Excerpted records Start Marker
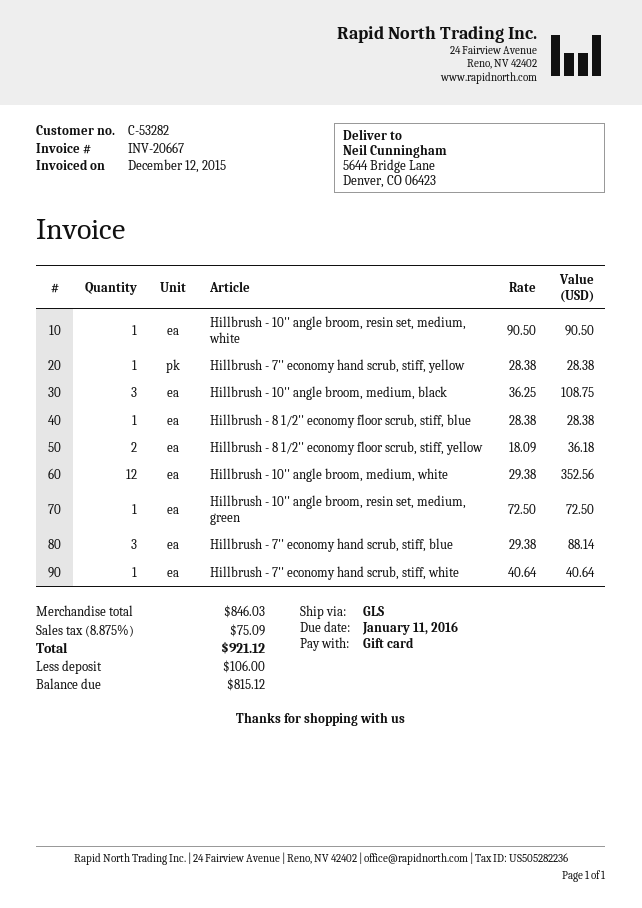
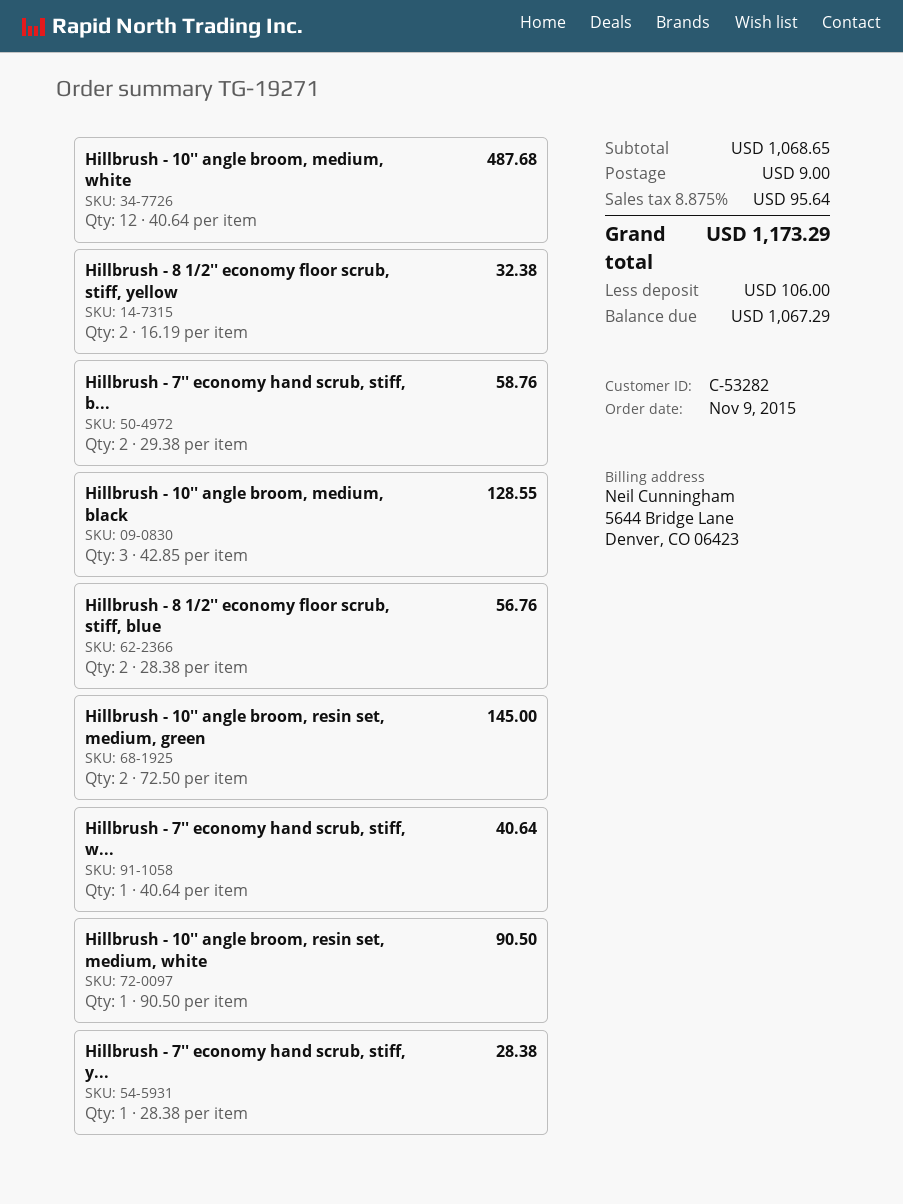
Hillbrush - 10'' angle broom, medium, black: 3 x 36.25 = 108.75 -> 3 x 42.85 = 128.55
Hillbrush - 8 1/2'' economy floor scrub, stiff, blue: 1 x 28.38 = 28.38 -> 2 x 28.38 = 56.76
Hillbrush - 8 1/2'' economy floor scrub, stiff, yellow: 2 x 18.09 = 36.18 -> 2 x 16.19 = 32.38
Hillbrush - 10'' angle broom, medium, white: 12 x 29.38 = 352.56 -> 12 x 40.64 = 487.68
Hillbrush - 10'' angle broom, resin set, medium, green: 1 x 72.50 = 72.50 -> 2 x 72.50 = 145.00
Hillbrush - 7'' economy hand scrub, stiff, blue: 3 x 29.38 = 88.14 -> 2 x 29.38 = 58.76
subtotal: 846.03 -> 1068.65
shipping: none -> 9.00
tax: 8.875% = 75.09 -> 8.875% = 95.64
total: 921.12 -> 1173.29
balance: 815.12 -> 1067.29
Excerpted records End Marker
## Activity
Would you please retype all the data exactly? Leave out whatever pictures it holds.

## Answer space
Hillbrush - 10'' angle broom, medium, black: 3 x 36.25 = 108.75 -> 3 x 42.85 = 128.55
Hillbrush - 8 1/2'' economy floor scrub, stiff, blue: 1 x 28.38 = 28.38 -> 2 x 28.38 = 56.76
Hillbrush - 8 1/2'' economy floor scrub, stiff, yellow: 2 x 18.09 = 36.18 -> 2 x 16.19 = 32.38
Hillbrush - 10'' angle broom, medium, white: 12 x 29.38 = 352.56 -> 12 x 40.64 = 487.68
Hillbrush - 10'' angle broom, resin set, medium, green: 1 x 72.50 = 72.50 -> 2 x 72.50 = 145.00
Hillbrush - 7'' economy hand scrub, stiff, blue: 3 x 29.38 = 88.14 -> 2 x 29.38 = 58.76
subtotal: 846.03 -> 1068.65
shipping: none -> 9.00
tax: 8.875% = 75.09 -> 8.875% = 95.64
total: 921.12 -> 1173.29
balance: 815.12 -> 1067.29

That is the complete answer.